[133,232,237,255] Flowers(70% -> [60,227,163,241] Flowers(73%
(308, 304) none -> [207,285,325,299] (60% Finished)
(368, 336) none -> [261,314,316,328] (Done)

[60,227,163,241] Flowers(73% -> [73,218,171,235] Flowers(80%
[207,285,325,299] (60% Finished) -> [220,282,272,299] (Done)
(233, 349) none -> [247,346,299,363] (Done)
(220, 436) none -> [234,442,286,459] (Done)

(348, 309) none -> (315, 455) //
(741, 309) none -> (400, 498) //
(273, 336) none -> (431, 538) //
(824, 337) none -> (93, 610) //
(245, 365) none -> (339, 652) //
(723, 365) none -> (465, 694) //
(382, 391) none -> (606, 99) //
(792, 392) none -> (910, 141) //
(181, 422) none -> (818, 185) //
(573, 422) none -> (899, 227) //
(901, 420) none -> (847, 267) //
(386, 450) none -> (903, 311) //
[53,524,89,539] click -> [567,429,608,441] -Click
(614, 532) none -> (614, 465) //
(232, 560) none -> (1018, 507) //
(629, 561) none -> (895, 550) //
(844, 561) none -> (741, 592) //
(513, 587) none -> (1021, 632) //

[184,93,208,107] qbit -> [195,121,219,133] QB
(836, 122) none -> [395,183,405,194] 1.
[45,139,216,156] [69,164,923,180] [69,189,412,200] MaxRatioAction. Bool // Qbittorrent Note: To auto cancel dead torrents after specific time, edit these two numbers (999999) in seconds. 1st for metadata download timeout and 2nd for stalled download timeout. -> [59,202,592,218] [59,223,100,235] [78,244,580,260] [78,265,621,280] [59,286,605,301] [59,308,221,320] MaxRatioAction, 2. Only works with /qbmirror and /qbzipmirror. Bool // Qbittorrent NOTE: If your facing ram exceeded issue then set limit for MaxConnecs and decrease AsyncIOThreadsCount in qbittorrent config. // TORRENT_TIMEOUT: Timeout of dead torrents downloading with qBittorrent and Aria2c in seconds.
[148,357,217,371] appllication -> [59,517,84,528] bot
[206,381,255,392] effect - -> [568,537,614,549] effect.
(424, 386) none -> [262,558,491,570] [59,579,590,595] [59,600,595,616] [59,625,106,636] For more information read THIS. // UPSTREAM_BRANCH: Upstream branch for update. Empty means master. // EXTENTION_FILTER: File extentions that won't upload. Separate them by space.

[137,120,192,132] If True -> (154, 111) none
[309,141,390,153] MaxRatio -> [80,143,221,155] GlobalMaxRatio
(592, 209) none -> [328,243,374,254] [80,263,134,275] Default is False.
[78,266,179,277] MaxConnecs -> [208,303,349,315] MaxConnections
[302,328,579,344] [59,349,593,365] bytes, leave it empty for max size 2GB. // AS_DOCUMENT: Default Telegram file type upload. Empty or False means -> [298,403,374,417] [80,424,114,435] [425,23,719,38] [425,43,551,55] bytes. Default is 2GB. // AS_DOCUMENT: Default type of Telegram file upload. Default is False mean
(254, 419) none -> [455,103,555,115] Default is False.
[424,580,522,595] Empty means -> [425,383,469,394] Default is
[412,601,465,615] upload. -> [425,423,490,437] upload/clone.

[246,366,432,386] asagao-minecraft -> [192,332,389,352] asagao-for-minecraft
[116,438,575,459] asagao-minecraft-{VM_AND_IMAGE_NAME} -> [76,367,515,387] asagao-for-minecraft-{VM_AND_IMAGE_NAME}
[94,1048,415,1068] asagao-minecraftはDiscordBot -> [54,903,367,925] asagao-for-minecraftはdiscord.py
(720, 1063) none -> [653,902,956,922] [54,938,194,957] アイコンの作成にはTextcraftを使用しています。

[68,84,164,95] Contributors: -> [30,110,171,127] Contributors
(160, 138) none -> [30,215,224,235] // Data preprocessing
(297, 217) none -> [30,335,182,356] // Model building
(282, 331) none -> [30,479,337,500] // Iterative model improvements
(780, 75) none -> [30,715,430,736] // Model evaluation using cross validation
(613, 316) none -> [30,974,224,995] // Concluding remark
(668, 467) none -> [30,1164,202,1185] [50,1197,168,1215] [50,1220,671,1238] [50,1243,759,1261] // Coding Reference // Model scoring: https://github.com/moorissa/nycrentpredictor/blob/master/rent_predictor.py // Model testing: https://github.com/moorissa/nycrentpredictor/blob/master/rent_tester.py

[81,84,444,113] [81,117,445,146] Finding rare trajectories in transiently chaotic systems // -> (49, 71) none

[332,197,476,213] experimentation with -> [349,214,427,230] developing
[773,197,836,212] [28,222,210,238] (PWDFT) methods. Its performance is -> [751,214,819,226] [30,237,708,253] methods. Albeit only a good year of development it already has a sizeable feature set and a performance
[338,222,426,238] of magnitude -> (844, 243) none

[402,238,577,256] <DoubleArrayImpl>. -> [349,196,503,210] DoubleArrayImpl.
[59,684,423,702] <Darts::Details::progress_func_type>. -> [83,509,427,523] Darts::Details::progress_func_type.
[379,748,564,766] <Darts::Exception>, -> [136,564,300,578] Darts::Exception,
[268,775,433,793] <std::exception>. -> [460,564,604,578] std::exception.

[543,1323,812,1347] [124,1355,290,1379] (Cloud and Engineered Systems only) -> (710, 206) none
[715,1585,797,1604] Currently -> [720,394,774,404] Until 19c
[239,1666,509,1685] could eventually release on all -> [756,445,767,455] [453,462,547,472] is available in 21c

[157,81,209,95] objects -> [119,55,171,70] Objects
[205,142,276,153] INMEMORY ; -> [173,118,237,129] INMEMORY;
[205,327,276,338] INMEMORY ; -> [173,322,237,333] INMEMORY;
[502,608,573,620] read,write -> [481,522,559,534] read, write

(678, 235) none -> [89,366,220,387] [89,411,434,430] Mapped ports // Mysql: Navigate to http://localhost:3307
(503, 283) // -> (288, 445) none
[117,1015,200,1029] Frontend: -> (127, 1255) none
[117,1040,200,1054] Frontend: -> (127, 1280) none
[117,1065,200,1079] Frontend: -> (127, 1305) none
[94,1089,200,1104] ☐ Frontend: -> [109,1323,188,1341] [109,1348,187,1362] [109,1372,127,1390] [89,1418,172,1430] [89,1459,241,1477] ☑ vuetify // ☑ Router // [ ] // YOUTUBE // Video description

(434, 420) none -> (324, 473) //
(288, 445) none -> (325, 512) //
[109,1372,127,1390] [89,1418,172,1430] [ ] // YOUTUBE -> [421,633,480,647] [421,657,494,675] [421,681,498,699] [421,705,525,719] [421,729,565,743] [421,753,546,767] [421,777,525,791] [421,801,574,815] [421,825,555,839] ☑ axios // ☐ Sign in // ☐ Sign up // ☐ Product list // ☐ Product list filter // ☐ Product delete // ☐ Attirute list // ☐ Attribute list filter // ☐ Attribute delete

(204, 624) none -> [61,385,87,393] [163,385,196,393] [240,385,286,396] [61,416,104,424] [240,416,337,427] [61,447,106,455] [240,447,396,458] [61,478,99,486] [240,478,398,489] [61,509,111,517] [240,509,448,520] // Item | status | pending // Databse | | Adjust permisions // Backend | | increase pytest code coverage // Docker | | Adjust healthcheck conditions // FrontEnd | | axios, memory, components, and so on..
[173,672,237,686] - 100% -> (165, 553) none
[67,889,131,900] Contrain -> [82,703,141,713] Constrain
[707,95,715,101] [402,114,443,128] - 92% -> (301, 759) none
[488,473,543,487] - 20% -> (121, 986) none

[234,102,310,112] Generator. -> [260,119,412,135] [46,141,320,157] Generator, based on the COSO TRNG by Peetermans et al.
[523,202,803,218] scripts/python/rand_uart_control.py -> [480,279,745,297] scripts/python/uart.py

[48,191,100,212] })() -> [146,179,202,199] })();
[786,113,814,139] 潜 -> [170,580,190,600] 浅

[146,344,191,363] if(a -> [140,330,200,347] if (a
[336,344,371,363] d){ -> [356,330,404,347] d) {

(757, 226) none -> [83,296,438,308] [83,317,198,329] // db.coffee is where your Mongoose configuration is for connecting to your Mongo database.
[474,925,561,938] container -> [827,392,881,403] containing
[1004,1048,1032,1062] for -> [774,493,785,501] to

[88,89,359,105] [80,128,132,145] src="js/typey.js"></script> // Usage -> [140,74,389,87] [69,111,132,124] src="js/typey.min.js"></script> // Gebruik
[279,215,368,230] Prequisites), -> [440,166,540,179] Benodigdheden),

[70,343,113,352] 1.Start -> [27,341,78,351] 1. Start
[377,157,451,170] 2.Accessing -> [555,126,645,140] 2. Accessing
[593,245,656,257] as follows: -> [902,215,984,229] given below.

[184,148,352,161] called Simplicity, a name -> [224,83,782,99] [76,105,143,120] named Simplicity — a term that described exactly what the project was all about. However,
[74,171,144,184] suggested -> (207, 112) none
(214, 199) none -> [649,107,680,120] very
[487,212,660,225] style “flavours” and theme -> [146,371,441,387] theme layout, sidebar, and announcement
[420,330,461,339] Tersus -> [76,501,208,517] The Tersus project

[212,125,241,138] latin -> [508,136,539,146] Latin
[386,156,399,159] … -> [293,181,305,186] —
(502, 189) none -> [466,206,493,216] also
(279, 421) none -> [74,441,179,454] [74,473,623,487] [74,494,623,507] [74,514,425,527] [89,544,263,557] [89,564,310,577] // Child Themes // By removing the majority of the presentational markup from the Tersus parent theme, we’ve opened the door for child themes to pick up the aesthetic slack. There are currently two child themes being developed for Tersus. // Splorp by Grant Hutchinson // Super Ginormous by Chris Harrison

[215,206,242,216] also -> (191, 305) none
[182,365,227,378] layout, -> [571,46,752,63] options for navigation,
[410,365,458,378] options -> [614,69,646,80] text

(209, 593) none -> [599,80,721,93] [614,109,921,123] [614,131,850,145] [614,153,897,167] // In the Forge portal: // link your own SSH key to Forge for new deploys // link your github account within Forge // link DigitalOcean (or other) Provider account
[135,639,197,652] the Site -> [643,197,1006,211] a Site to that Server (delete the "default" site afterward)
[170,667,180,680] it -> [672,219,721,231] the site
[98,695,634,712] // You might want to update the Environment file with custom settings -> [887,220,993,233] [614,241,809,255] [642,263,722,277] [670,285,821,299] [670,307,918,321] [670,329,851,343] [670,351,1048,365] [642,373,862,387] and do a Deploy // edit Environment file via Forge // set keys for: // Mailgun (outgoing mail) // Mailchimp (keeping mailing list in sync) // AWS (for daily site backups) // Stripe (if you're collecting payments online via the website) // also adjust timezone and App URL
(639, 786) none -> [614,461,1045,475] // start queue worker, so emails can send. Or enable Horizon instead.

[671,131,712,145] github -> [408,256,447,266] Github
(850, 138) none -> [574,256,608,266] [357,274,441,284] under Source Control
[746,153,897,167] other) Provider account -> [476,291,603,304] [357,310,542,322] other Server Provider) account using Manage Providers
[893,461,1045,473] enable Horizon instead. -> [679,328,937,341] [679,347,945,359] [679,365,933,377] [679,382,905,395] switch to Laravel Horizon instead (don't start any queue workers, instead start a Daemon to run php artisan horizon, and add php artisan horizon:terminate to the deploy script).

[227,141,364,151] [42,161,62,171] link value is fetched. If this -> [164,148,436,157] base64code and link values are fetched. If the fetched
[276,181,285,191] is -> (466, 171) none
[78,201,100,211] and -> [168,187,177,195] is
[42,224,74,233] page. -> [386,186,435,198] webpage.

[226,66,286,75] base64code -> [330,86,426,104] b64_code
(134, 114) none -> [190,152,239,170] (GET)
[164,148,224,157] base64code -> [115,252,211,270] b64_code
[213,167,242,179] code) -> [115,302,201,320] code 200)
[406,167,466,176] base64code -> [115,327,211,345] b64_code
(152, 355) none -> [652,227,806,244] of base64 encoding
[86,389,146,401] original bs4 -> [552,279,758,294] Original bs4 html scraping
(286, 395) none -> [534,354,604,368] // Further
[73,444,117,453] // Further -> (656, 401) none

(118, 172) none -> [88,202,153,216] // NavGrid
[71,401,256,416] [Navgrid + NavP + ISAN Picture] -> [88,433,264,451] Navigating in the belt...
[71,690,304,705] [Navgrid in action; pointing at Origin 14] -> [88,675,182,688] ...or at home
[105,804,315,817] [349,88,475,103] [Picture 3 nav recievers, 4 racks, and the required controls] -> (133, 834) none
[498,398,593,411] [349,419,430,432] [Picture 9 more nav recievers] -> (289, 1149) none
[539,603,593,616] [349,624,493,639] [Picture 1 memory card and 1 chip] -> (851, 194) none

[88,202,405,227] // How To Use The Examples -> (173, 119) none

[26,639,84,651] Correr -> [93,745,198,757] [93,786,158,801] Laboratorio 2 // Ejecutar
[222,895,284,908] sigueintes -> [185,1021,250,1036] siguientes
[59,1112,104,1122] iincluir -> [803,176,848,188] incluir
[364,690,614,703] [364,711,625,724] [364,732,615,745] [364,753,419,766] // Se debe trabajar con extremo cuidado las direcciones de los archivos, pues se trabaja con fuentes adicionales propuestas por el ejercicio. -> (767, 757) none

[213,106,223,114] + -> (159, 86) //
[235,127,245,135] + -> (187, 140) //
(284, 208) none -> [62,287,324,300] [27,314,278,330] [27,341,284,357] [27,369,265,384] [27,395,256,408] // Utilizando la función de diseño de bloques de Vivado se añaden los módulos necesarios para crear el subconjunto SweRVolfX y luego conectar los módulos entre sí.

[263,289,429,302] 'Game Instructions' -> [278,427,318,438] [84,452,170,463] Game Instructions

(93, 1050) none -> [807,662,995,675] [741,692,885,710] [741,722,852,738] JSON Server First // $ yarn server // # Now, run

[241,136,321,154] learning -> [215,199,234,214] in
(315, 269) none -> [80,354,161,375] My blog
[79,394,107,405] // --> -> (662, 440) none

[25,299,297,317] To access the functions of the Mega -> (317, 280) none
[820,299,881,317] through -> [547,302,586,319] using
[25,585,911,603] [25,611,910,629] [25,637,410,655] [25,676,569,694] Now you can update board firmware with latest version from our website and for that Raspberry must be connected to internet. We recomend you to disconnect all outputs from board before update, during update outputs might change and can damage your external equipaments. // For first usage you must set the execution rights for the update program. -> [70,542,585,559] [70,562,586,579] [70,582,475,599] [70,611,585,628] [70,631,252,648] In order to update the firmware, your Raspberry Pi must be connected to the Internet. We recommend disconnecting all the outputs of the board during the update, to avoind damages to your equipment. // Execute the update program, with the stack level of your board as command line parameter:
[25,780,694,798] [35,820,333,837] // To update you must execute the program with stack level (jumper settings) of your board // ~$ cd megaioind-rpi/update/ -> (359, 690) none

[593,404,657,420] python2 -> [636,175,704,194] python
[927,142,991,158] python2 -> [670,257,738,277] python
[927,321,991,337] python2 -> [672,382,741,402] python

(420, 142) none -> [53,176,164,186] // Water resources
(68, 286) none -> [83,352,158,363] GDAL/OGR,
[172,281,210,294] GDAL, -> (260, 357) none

WHAT TO WORK ON
Everything from the first line above up to and including the line that contains "(273, 336) none -> (431, 538) //" should be printed exactly; please print only that.

ANSWER SPACE
[133,232,237,255] Flowers(70% -> [60,227,163,241] Flowers(73%
(308, 304) none -> [207,285,325,299] (60% Finished)
(368, 336) none -> [261,314,316,328] (Done)

[60,227,163,241] Flowers(73% -> [73,218,171,235] Flowers(80%
[207,285,325,299] (60% Finished) -> [220,282,272,299] (Done)
(233, 349) none -> [247,346,299,363] (Done)
(220, 436) none -> [234,442,286,459] (Done)

(348, 309) none -> (315, 455) //
(741, 309) none -> (400, 498) //
(273, 336) none -> (431, 538) //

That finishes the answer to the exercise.